When a fatal fever takes the life of his fellow man of God, William Henry Shepard becomes the first Negro to run a Presbyterian mission in the Congo. Shepard does what a good missionary is expected to do, however he dares to harbor a dream of uniting the Congo into one nation run by African and American Negroes, an idea unpopular with his religious and political superiors.

Shepard’s skin may be black, but to the Congo natives nothing else about him is — he only wears the skin of a Bantu. This “black white man” does his best to overcome the inherent absurdities of trying to sell a sexless white religion to people who aren’t looking to buy. Shepard abhors cannibalism, yet practices a religion that apparently goes through the ritualistic motions of cannibalism (eat of the flesh, drink of the blood, etc.). He tries to profess the evils of slavery when the ex-slave slave-owner he’s talking to knows Shepard’s parents were owned by Christians. It’s an uphill battle touching upon the myriad severed hands and ugly heads of colonalism’s hunger to exploit.

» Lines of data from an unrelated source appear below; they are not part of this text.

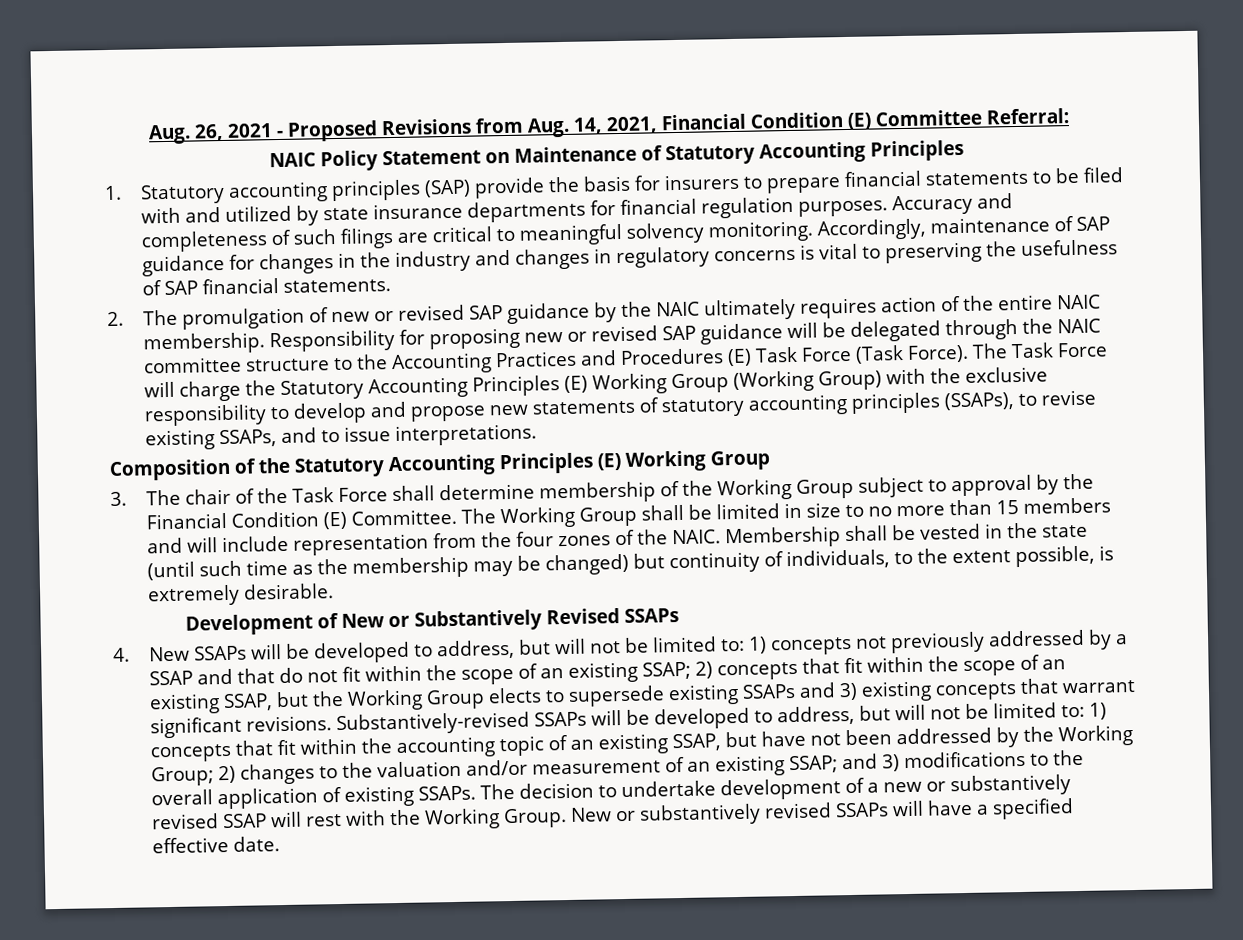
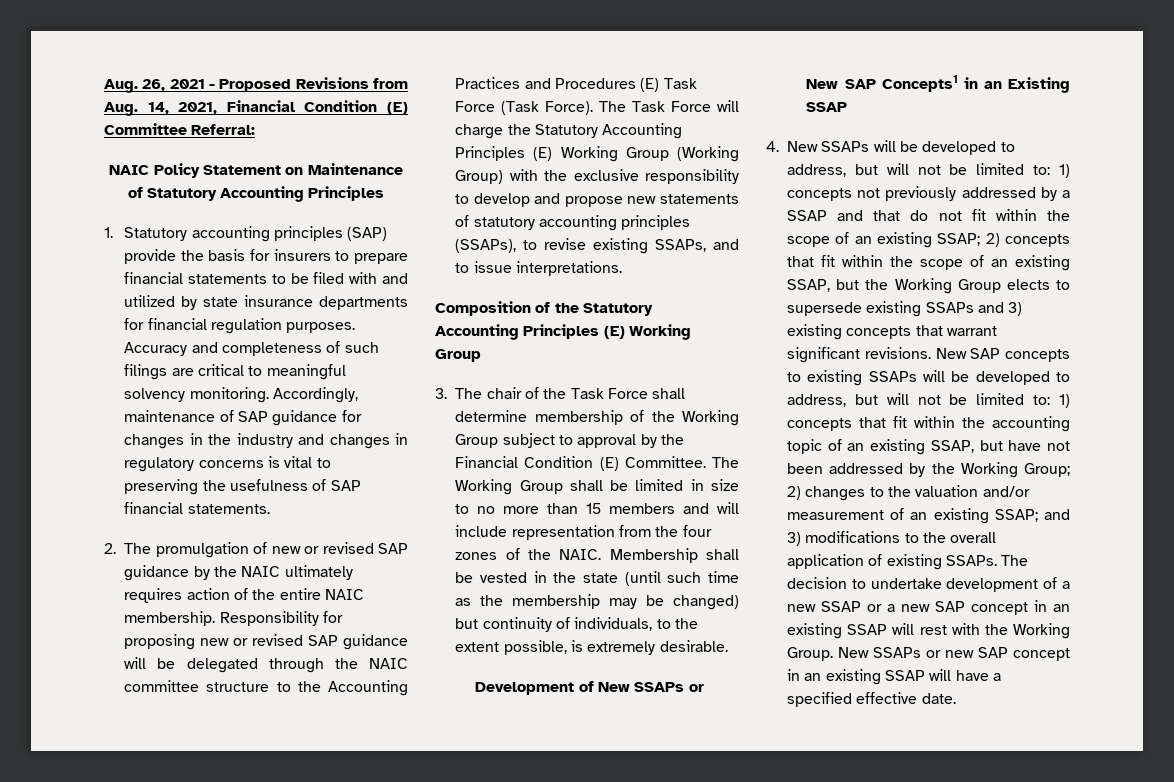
- Development of New or Substantively Revised SSAPs
+ Development of New SSAPs or New SAP Concepts1 in an Existing SSAP
- Substantively-revised SSAPs will be developed to address, but will not be limited to: 1) concepts that fit within the accounting topic of an existing SSAP, but have not been addressed by the Working Group; 2) changes to the valuation and/or measurement of an existing SSAP; and 3) modifications to the overall application of existing SSAPs.
+ New SAP concepts to existing SSAPs will be developed to address, but will not be limited to: 1) concepts that fit within the accounting topic of an existing SSAP, but have not been addressed by the Working Group; 2) changes to the valuation and/or measurement of an existing SSAP; and 3) modifications to the overall application of existing SSAPs.
- The decision to undertake development of a new or substantively revised SSAP will rest with the Working Group.
+ The decision to undertake development of a new SSAP or a new SAP concept in an existing SSAP will rest with the Working Group.
- New or substantively revised SSAPs will have a specified effective date.
+ New SSAPs or new SAP concept in an existing SSAP will have a specified effective date.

In an information-concentrated play that runs well over two hours, OyamO barrages us with names, people and multilayered intentions, perhaps giving us a taste of how Shepard must have been overwhelmed.

OyamO is careful to create multifaceted personalities, except when it comes to King Leopold. Although James Bowen’s performance is very entertaining, the one-dimensional Flemish fop sticks out like a John Waters caricature in a history book, undermining the story’s potential.

Shepard is played by Marlon Bailey, who relives the man’s struggles with a whole-souled sensitivity. He sits on a tree trunk as the centerpiece around which OyamO unfolds his swirling story. And he speaks directly to us about his most intimate thoughts while interacting with the live-action realities moving on- and off-stage, illustrating the timeline of his missionary life in a visual array that’s well handled by Plowshares’ talent.

At the outset, Shepard is clearly the protagonist of the play — but by the end, the question lingers as to whether or not he’s the antagonist of the people of the Congo he attempts to uplift. OyamO presents a man who ultimately lacks the courage it takes to give birth to a nation, exemplified as Shepard’s wife, Lucy, gives birth to two babies who never breathe life.

But OyamO’s presentation of Shepard is troubling. At several points, we hear a Southern white voiceover tell us how you could always count on Shepard, and what a “good Negro” he was — little anecdotal audio bits painting him as a puppet for the white folk — but at the same time, Shepard clearly means well.

Just exactly where OyamO intends to leave us is unclear, which may be the point, or maybe it’s as far as OyamO can understand the man. But the resulting haziness tends to heighten our sympathies for Shepard, a black white man with the right dream at the wrong time.

 

Plowshares Theater Company’s production of The Black White Man by OyamO plays through June 1 at Marygrove College (8425 McNichols, between Wyoming and Livernois, Detroit). For more information, call 313-872-0279 or visit www.plowshares.org.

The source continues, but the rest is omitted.